# Forum Home Renovation Concreting  Concrete stuff up

## slamdunk

Hi All, 
Recently I had a 80sqm verandah done with concrete floor. The problem is there is some water retaining and sloping inwards from the open side when its raining. 
A handyman came and checked with spirit level and said the slope is not going outwards which is why water is coming inwards and the whole slab has to be demolished and redone since itdoesn't comply with australian standards. He advised me to go to VCAT after no luck with concreter. 
Just wanted to know if anyone here had similar issues and got any success going to VCAT? What are the odds? 
Does this really doesn't comply with australian standards? How to fix this?
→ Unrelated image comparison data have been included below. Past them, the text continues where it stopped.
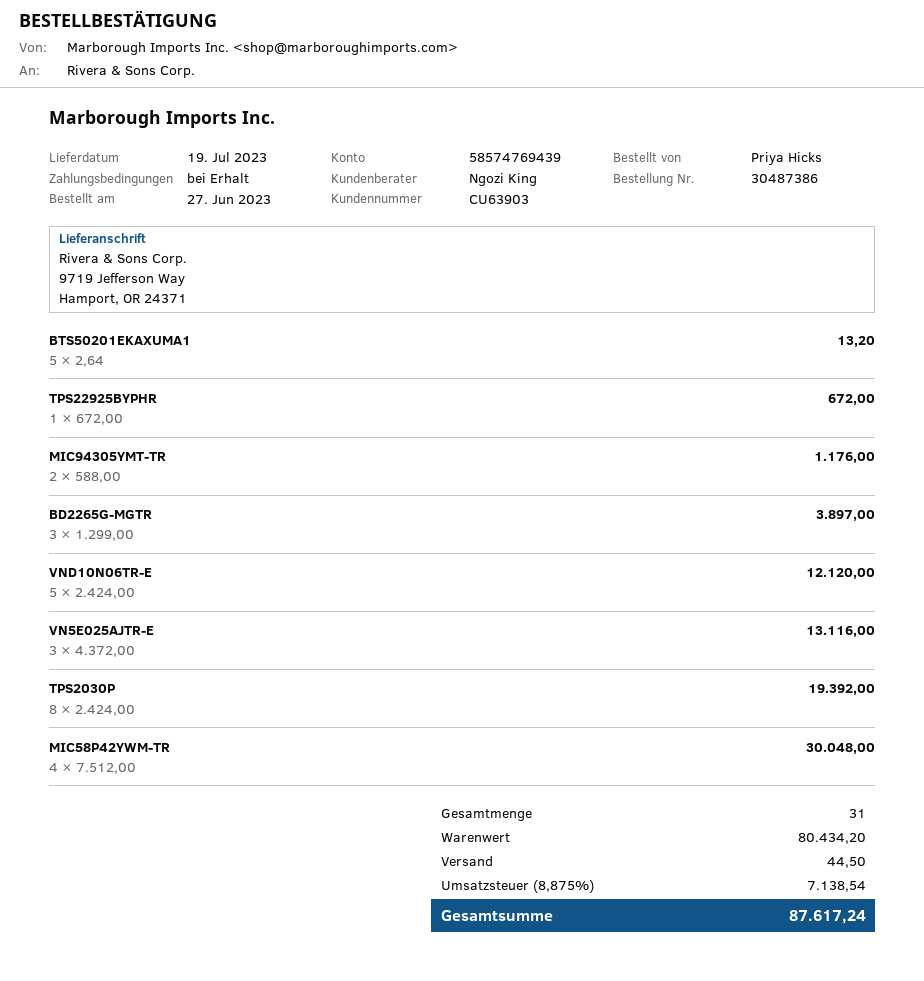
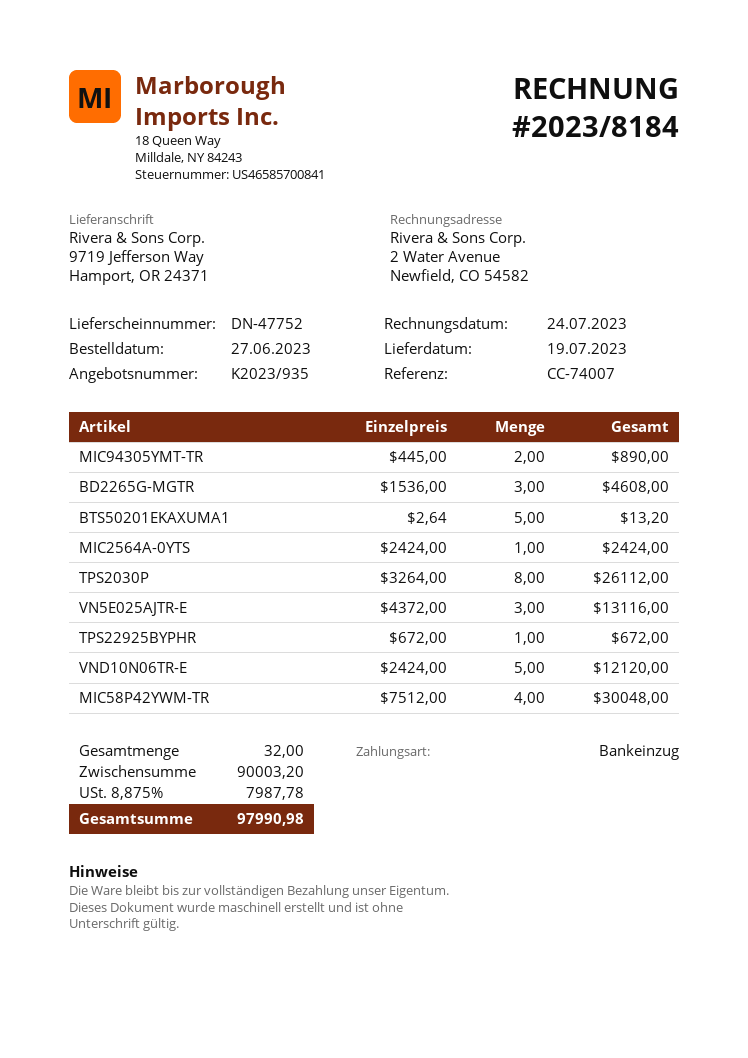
MIC94305YMT-TR: 2 x 588.00 = 1176.00 -> 2 x 445.00 = 890.00
BD2265G-MGTR: 3 x 1299.00 = 3897.00 -> 3 x 1536.00 = 4608.00
TPS2030P: 8 x 2424.00 = 19392.00 -> 8 x 3264.00 = 26112.00
MIC2564A-0YTS: none -> 1 x 2424.00 = 2424.00
total quantity: 31 -> 32
subtotal: 80434.20 -> 90003.20
shipping: 44.50 -> none
tax: 8.875% = 7138.54 -> 8.875% = 7987.78
total: 87617.24 -> 97990.98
Do I really have to demolish whole slab?  
Thanks!

----------


## Bloss

mmm - no, if that's the sole issue then you would not have to rip up the whole slab - or any of it. You need t talk to whoever did the slab, tell them what the problem is and they should come out and do a surface leveller coat using one of the Ardex type products and screed it to slope out instead of in. See http://www.ardexaustralia.com/pdf_bro/0015.pdf . Or you could use tiles or other coatings and make sure they slope the correct way, but the people who did the work need to fix it - ie: get the water flowing the right way.  Focus on the outcome not a solution - it's not your job to tell them the answer, just to tell them the problem.

----------


## Uncle Bob

As Bloss said ^ 
This sounds like pretty poor form (no pun intended  :Smilie:  ) not setting up a fall originally. Hopefully for the concreters  sake, the slab isn't height restricted now, otherwise there might be some grinding involved.

----------